Like any human animal, by sheer weight of evolution alone I need the respite of relatively untrammeled places, where I can remember that I am a part of a vibrant, multi-species community. All those who work toward a better world need space to care for themselves, places where the fire is not burning so hot, away from the storm-stripped tornado’s path. It is a privilege to be able to step away from war and squalor, to only see refugee camps on television and not in person–or at home.
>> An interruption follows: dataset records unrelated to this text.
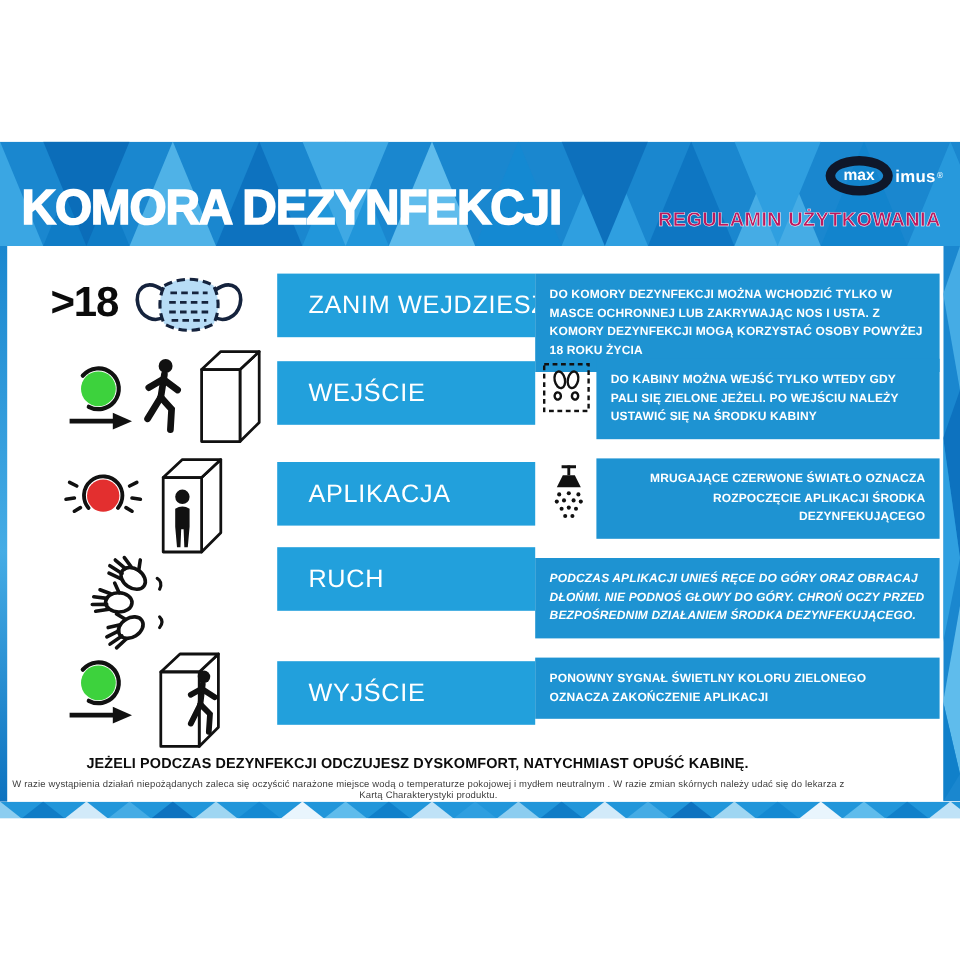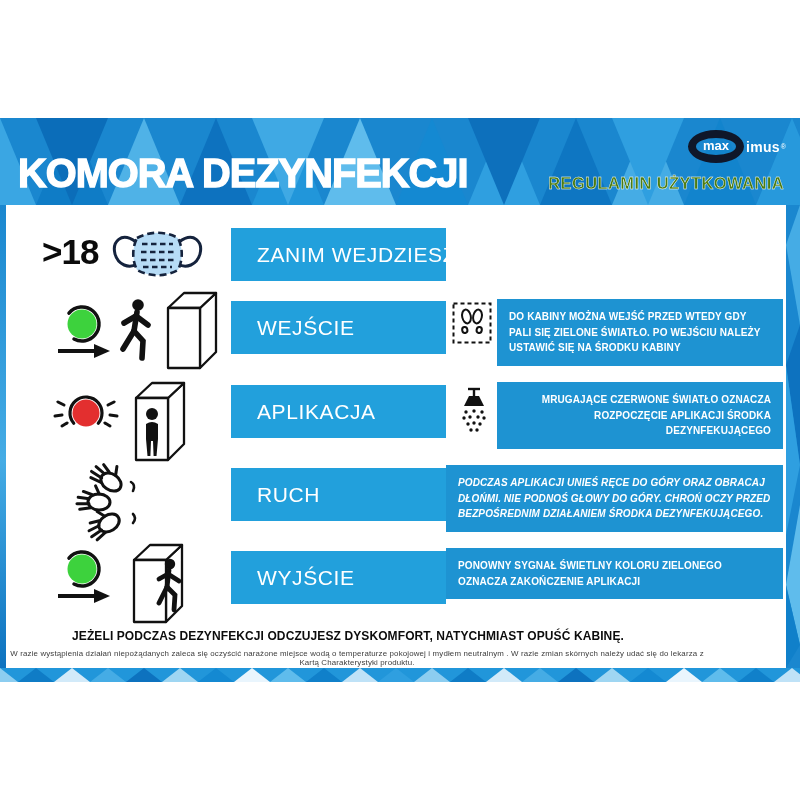"REGULAMIN UŻYTKOWANIA" .page-subtitle { color: #4d7c0f -> #be185d }
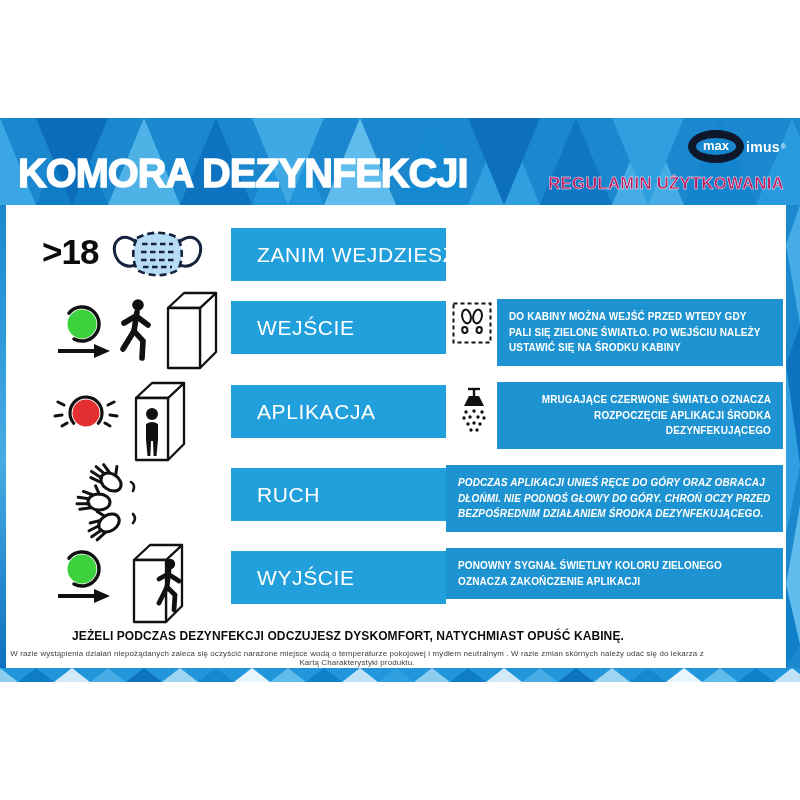"DO KOMORY DEZYNFEKCJI MOŻNA WCHODZIĆ" div.step-desc { html: none -> <div>DO KOMORY DEZYNFEKCJI MOŻNA WCHODZIĆ TYLKO W MASCE OCHRONNEJ LUB ZAKRYWAJĄC NOS I USTA. Z KOMORY DEZYNFEKCJI MOGĄ KORZYSTAĆ OSOBY POWYŻEJ 18 ROKU ŻYCIA</div> }
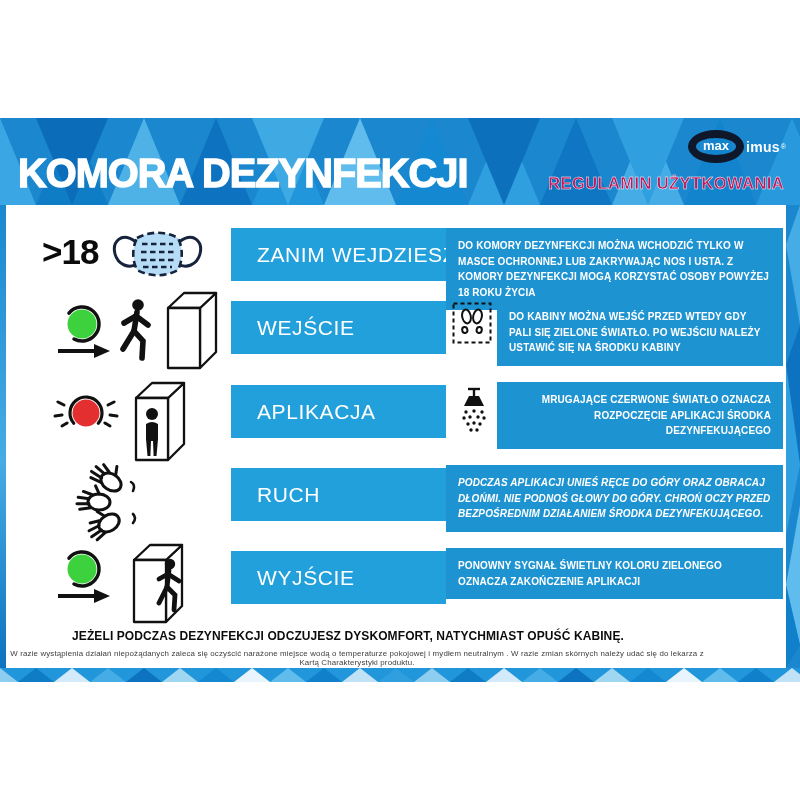"DO KABINY MOŻNA WEJŚĆ PRZED" div.step-desc { text: PRZED WTEDY GDY PALI SIĘ ZIELONE ŚWIATŁO -> TYLKO WTEDY GDY PALI SIĘ ZIELONE JEŻELI }
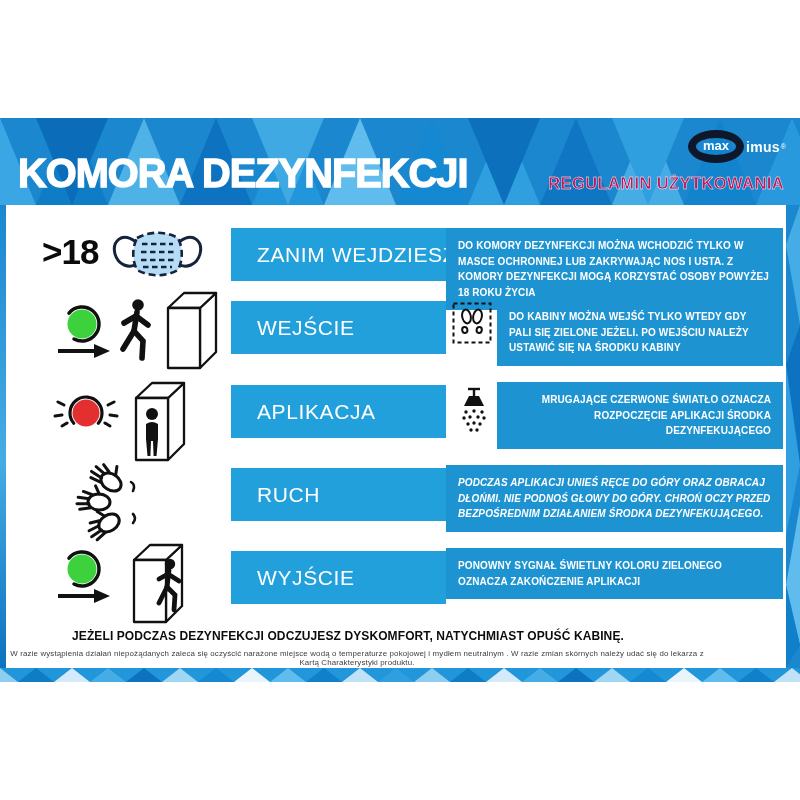"RUCH" div.step-button { top: 468px -> 456px }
And we share the effects of that privilege by diving back into the fray once we’ve had some time to recover.
It’s hard to look upon the damaged and destroyed. But if we are going to be truly naturalist pagans–nature-based in word and deed–we can’t look away forever. Nature is all things, us included, and to deny ourselves a place in that community, and the responsibilities that come with it, only enables further destruction. We have to celebrate the places that are no more than haunts, those that have been uprooted, those that have evaporated entirely. We need to find the sacred in traumatized eyes and bleeding wounds, in toxins suffusing soil and oil spreading through the Gulf, in the poacher’s rifle and the developer’s plans.
This does not mean we have to accept that things must stay their current course. We can work to move the momentum of an entire world in a healthier, more sustainable direction. We can extend our hands to those in need, human and not, and pull them out of dire circumstances.
But in order to do so, we must be willing to engage with all of it. We must not look away all the time. We must be as pagan in the city as we are in the wild.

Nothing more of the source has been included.